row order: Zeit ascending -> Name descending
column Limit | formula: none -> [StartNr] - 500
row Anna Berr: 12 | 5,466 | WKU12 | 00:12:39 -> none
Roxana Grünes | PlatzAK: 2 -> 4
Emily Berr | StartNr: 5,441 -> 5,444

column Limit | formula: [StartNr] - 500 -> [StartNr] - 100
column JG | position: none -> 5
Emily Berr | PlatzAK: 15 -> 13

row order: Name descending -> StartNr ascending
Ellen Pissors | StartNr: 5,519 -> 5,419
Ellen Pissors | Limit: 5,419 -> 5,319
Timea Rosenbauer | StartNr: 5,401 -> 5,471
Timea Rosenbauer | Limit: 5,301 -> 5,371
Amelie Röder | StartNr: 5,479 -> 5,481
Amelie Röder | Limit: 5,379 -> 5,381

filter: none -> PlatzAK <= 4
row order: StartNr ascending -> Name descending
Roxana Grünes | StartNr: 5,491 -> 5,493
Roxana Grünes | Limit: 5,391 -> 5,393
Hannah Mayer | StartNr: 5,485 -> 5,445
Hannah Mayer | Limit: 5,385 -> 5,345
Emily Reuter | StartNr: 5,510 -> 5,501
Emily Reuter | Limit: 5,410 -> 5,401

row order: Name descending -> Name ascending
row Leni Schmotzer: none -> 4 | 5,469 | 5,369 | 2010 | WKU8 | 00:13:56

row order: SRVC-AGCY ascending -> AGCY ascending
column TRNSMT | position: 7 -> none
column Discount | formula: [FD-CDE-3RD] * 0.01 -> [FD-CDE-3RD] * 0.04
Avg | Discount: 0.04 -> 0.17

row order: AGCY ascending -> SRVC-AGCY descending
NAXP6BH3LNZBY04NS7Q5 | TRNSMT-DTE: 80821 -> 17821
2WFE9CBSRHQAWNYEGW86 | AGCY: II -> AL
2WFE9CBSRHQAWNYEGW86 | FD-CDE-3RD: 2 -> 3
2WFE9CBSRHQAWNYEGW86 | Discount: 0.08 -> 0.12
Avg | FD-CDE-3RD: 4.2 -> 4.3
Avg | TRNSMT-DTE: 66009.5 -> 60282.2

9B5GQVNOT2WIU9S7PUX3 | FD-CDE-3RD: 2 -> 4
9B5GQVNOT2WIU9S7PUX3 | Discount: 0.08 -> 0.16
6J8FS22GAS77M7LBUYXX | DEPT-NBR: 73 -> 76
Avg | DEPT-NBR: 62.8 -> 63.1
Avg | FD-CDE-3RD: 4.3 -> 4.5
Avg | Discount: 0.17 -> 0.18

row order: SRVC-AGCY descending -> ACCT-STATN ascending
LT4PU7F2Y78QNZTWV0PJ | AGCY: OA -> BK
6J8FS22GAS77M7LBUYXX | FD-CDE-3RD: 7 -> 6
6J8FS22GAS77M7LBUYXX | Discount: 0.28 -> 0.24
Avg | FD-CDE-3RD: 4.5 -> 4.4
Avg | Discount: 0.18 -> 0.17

=-=-=-=-=

### Description of the task
Return nothing but the lines from the start of the listing above through the line containing "Amelie Röder | Limit: 5,379 -> 5,381", exactly as given.

### Response area
row order: Zeit ascending -> Name descending
column Limit | formula: none -> [StartNr] - 500
row Anna Berr: 12 | 5,466 | WKU12 | 00:12:39 -> none
Roxana Grünes | PlatzAK: 2 -> 4
Emily Berr | StartNr: 5,441 -> 5,444

column Limit | formula: [StartNr] - 500 -> [StartNr] - 100
column JG | position: none -> 5
Emily Berr | PlatzAK: 15 -> 13

row order: Name descending -> StartNr ascending
Ellen Pissors | StartNr: 5,519 -> 5,419
Ellen Pissors | Limit: 5,419 -> 5,319
Timea Rosenbauer | StartNr: 5,401 -> 5,471
Timea Rosenbauer | Limit: 5,301 -> 5,371
Amelie Röder | StartNr: 5,479 -> 5,481
Amelie Röder | Limit: 5,379 -> 5,381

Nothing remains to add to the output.